### EXERCISE DIRECTIONS
Every line from the beginning of the data through the line containing "[13,483,435,532] Пенсионерам с" should be reproduced exactly, and no further lines should be output.

### SUPPLIED INFORMATION
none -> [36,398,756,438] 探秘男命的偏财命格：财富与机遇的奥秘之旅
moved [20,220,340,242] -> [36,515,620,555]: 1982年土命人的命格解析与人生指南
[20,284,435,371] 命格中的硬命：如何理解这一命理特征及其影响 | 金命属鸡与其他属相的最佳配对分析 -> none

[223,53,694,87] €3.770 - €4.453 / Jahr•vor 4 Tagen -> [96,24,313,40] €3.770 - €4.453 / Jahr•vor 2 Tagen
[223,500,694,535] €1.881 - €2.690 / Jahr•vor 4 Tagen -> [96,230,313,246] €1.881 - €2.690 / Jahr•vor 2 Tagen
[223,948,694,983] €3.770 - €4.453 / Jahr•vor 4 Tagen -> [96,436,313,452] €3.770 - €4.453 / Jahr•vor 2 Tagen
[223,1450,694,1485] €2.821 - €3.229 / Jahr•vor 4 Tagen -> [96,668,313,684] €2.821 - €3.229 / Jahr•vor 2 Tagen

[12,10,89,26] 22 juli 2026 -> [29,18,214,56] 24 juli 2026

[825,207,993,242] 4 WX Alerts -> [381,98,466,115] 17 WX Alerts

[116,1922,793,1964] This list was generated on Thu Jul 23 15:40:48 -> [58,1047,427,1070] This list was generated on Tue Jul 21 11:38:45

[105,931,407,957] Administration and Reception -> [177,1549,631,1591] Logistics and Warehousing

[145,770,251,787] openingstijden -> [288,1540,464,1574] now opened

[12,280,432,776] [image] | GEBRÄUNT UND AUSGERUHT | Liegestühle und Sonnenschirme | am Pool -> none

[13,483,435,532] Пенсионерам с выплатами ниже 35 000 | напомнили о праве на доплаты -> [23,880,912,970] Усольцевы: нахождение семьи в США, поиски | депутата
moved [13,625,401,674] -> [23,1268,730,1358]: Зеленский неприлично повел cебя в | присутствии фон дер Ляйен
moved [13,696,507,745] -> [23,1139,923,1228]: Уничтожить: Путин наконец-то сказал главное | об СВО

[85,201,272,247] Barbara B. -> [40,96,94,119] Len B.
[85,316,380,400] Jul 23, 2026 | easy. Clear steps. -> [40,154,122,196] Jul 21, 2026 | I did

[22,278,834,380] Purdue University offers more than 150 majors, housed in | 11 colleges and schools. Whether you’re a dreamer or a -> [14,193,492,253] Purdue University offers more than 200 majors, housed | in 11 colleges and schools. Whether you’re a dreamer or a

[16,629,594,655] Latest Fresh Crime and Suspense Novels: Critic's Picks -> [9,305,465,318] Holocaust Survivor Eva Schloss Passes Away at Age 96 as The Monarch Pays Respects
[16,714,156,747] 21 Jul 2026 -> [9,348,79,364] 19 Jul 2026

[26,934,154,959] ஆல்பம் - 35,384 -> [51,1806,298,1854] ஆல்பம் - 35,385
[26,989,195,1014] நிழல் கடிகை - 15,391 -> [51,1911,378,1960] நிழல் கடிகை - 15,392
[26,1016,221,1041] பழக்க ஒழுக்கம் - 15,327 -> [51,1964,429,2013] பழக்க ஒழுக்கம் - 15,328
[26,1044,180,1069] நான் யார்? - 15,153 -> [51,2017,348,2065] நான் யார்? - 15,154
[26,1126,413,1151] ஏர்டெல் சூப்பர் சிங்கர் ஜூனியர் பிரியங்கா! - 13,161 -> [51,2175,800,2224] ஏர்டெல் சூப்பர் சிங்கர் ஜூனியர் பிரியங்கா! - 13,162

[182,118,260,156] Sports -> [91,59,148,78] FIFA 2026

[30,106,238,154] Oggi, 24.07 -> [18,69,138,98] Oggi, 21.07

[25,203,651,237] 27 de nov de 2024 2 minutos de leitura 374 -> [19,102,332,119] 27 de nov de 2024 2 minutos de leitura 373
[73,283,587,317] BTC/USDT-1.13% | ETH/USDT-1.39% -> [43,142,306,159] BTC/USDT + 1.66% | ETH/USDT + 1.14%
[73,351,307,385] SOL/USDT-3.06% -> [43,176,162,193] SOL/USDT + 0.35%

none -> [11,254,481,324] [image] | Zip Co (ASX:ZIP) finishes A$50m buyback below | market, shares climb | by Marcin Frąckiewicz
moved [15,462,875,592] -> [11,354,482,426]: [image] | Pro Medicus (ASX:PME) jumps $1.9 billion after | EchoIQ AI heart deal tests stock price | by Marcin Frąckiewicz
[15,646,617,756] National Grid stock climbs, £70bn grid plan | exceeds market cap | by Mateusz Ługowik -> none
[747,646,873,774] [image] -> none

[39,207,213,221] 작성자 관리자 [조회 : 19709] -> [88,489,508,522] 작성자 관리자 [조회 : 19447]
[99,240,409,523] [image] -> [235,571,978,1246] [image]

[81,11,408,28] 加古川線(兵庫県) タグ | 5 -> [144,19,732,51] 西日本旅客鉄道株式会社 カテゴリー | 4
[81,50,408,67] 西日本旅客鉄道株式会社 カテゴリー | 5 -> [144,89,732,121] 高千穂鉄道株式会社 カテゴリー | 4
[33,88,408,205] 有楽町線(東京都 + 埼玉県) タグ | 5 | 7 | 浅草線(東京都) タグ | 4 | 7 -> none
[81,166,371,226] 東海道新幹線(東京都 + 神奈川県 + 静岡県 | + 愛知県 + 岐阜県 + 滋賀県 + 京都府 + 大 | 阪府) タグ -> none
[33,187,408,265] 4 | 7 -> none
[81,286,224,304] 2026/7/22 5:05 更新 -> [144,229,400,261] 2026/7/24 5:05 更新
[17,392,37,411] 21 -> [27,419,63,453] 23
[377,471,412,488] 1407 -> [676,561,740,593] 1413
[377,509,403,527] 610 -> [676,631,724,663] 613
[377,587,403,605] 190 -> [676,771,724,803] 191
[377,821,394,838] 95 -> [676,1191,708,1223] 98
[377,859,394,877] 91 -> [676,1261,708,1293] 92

### SOLUTION TO THIS TASK
none -> [36,398,756,438] 探秘男命的偏财命格：财富与机遇的奥秘之旅
moved [20,220,340,242] -> [36,515,620,555]: 1982年土命人的命格解析与人生指南
[20,284,435,371] 命格中的硬命：如何理解这一命理特征及其影响 | 金命属鸡与其他属相的最佳配对分析 -> none

[223,53,694,87] €3.770 - €4.453 / Jahr•vor 4 Tagen -> [96,24,313,40] €3.770 - €4.453 / Jahr•vor 2 Tagen
[223,500,694,535] €1.881 - €2.690 / Jahr•vor 4 Tagen -> [96,230,313,246] €1.881 - €2.690 / Jahr•vor 2 Tagen
[223,948,694,983] €3.770 - €4.453 / Jahr•vor 4 Tagen -> [96,436,313,452] €3.770 - €4.453 / Jahr•vor 2 Tagen
[223,1450,694,1485] €2.821 - €3.229 / Jahr•vor 4 Tagen -> [96,668,313,684] €2.821 - €3.229 / Jahr•vor 2 Tagen

[12,10,89,26] 22 juli 2026 -> [29,18,214,56] 24 juli 2026

[825,207,993,242] 4 WX Alerts -> [381,98,466,115] 17 WX Alerts

[116,1922,793,1964] This list was generated on Thu Jul 23 15:40:48 -> [58,1047,427,1070] This list was generated on Tue Jul 21 11:38:45

[105,931,407,957] Administration and Reception -> [177,1549,631,1591] Logistics and Warehousing

[145,770,251,787] openingstijden -> [288,1540,464,1574] now opened

[12,280,432,776] [image] | GEBRÄUNT UND AUSGERUHT | Liegestühle und Sonnenschirme | am Pool -> none

[13,483,435,532] Пенсионерам с выплатами ниже 35 000 | напомнили о праве на доплаты -> [23,880,912,970] Усольцевы: нахождение семьи в США, поиски | депутата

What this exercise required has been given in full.